Gibt der Experte seinen Wohnsitz im Heimatland auf, wird in der Regel das Heimatland die Einkünfte, die in Deutschland erzielt werden, nicht besteuern und insoweit findet keine doppelte Besteuerung statt.

Fall 1: IT-Expertin aus einem Nicht-DBA-Land

Sachverhalt

Deutschland und das Heimatland (beispielsweise Brasilien) haben kein Doppelbesteuerungsabkommen (DBA) abgeschlossen.

  • Gehalt im Jahr 1 des Zuzugs: 100.000 Euro steuerpflichtiges Bruttoeinkommen (30 Prozent Kürzung im Zuzugsjahr) und
  • Steuersatz in Deutschland ohne Expertensteuer (Durchschnittssteuersatz): 31,4 Prozent
  • Steuersatz in Deutschland mit Expertensteuer: 70.000 Euro; 26 Prozent
  • Steuersatz im Heimatland: a) 45 Prozent bzw. b) 10 Prozent
Lösung

Da kein einschlägiges Doppelbesteuerungsabkommen besteht, kann eine doppelte Belastung nur durch unilaterale Maßnahmen im Sinne des § 34c EStG (Anrechnung oder Abzug der ausländischen Steuern) vermieden werden. Die Begünstigung verpufft damit bei diesem Sachverhalt nahezu vollständig:

Steuerliche Belastung bei Anrechnung der ausländischen Steuer

a)    Die Steuer im Heimatland beträgt 45.000 Euro, die deutsche Steuer im gleichen Zeitraum 18.200 Euro (26 Prozent von 70.000 Euro). Eine Anrechnung der ausländischen Steuer nach § 34c EStG ist nur bis zur Höhe der deutschen Einkommensteuer möglich, also 18.200 Euro. Die Steuerbelastung beträgt also effektiv 45.000 Euro, der gewünschte Anreiz läuft vollständig ins Leere.
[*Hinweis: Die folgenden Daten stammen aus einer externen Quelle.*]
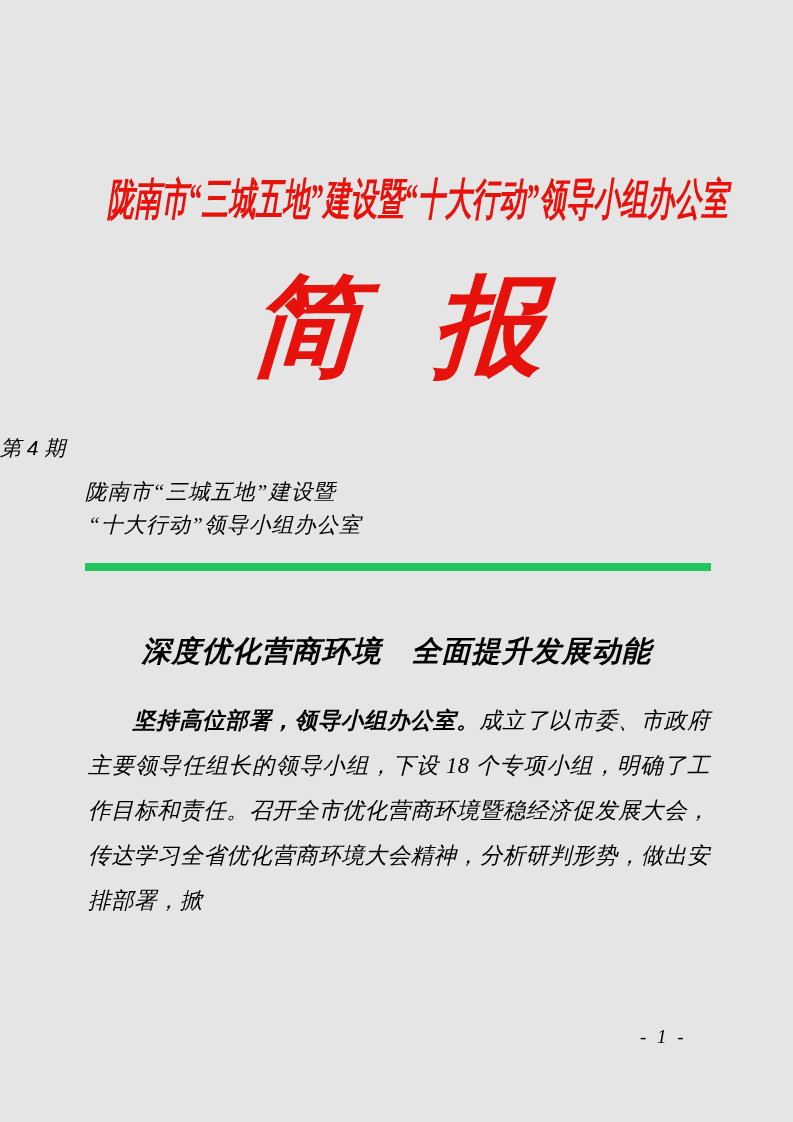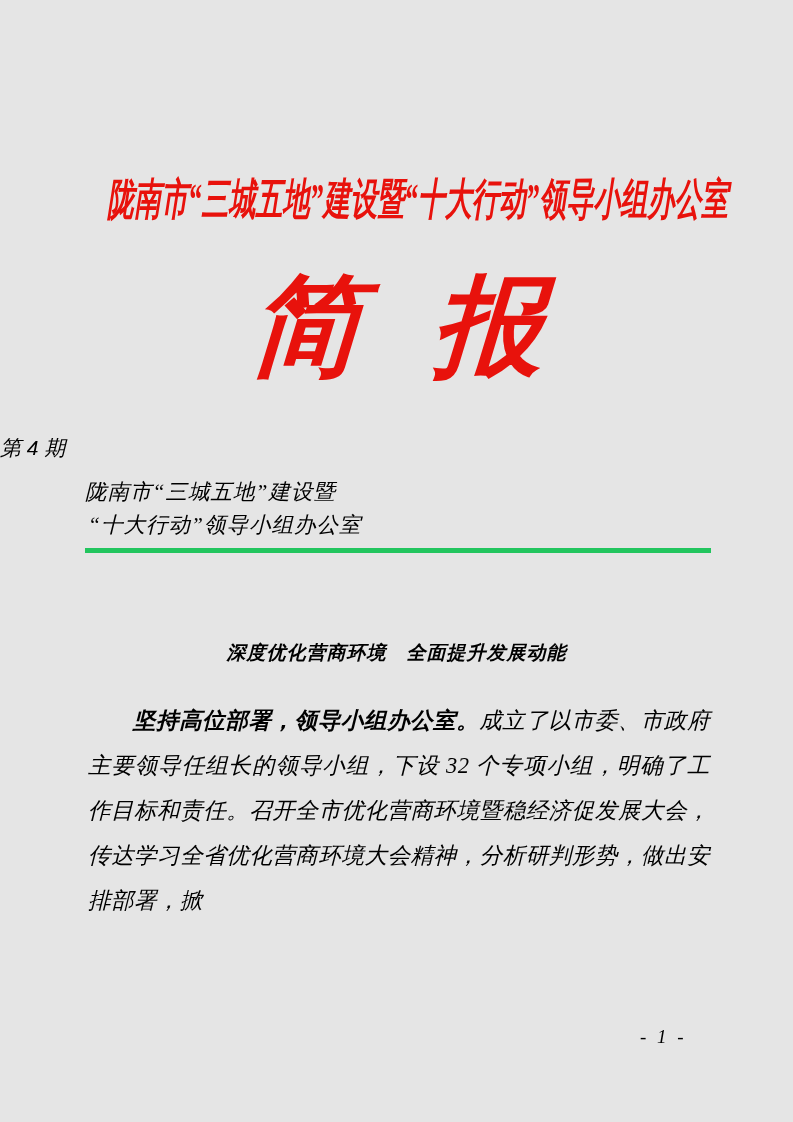"陇南市“三城五地”建设暨" .sender-block { border-bottom: 5px solid #22c55e -> 8px solid #22c55e; padding-bottom: 6px -> 21px }
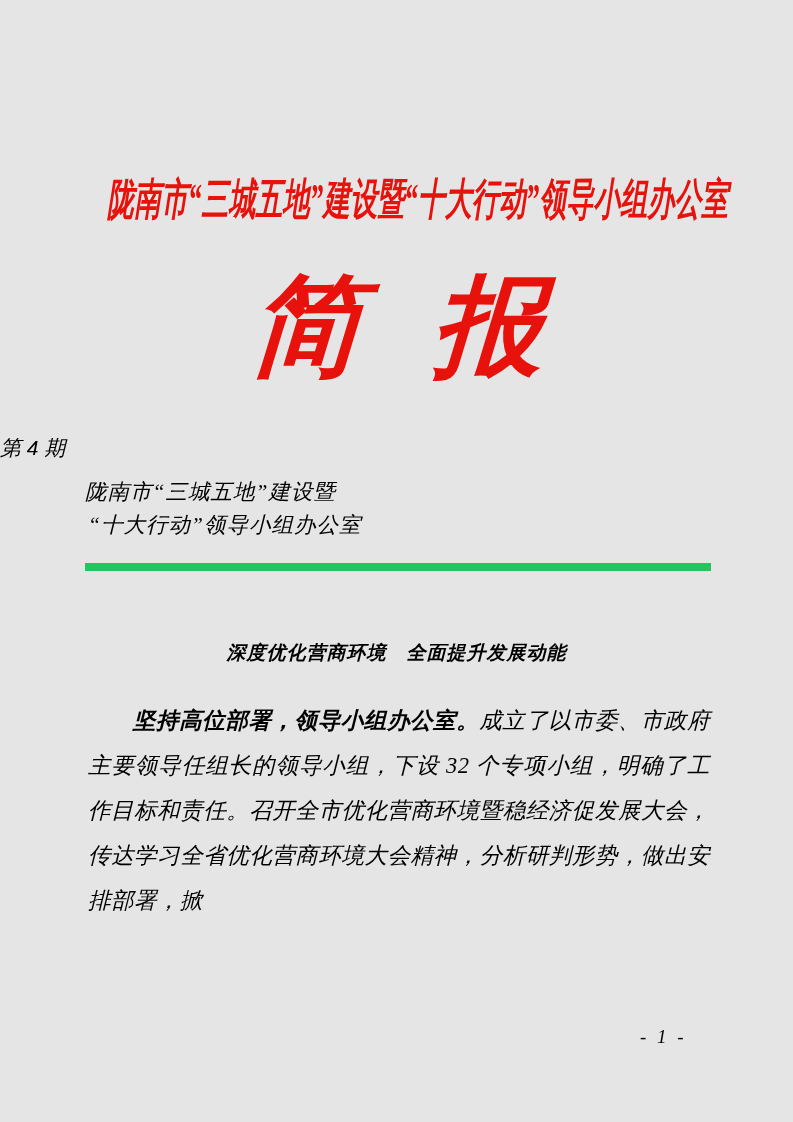"深度优化营商环境 全面提升发展动能" .article-title { font-size: 19px -> 29px; margin-top: 8px -> none }
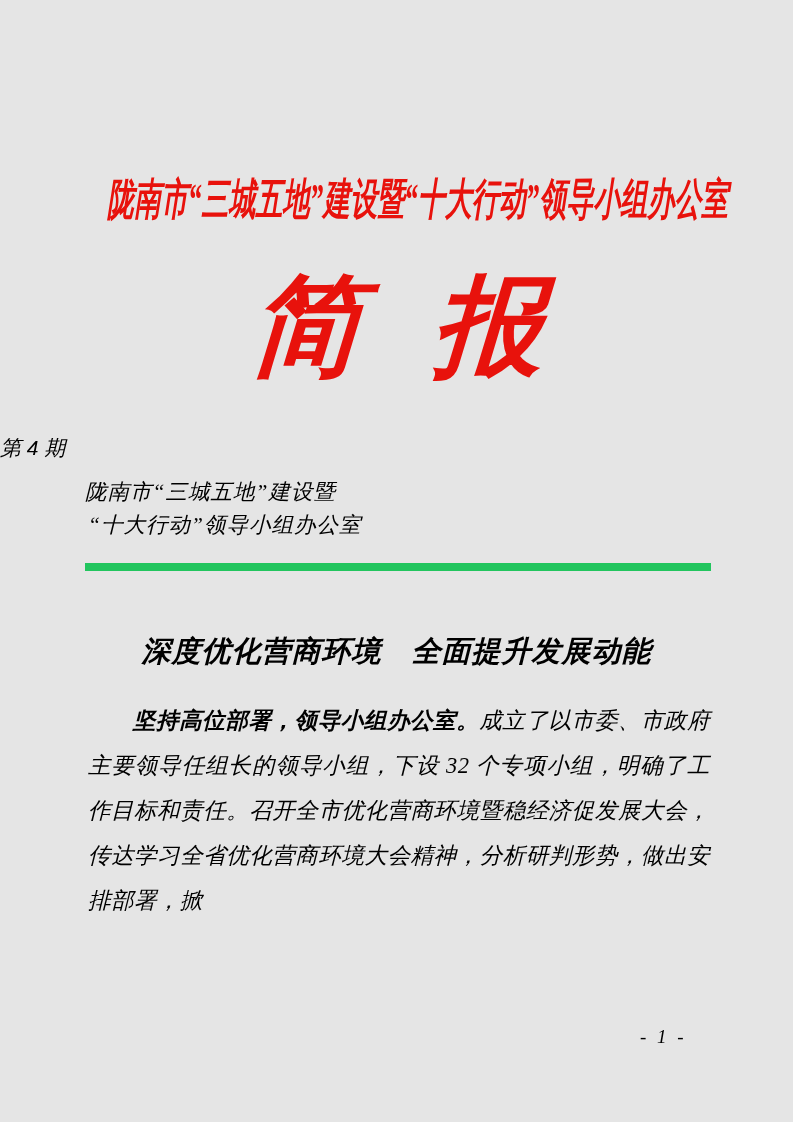"成立了以市委、市政府主要领导任组长的领导小组，下设 32" span { text: 32 -> 18 }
b)    Die Steuer im Heimatland beträgt 10.000 Euro, die deutsche Steuer im gleichen Zeitraum 18.200 Euro (26 Prozent von 70.000 Euro). Anrechenbar sind demnach 10.000 Euro und die Expertin würde trotz Niedrigbesteuerung im Heimatland auf das deutsche Steuerniveau – unter Anwendung der Expertensteuer 18.200 Euro – hochgeschleust. Ein echter Anreiz bei Zuzug aus einem Niedrigsteuerland ist daher im Vergleich zu deutschen Mitarbeitenden zwar gegeben, nicht aber im Vergleich zum Herkunftsland. Relevant für die Entscheidung, das Heimatland zu verlassen, wird aber für die Fachkraft in der Regel weniger der Vergleich zu einem deutschen Kollegen, sondern zum „gewohnten“ Heimatsteuersatz sein.

Steuerbelastung bei Abzug der ausländischen Steuer

Auf Antrag kann statt der Anrechnung ein Abzug der ausländischen Steuer von der inländischen Bemessungsgrundlage (BMG) gewährt werden.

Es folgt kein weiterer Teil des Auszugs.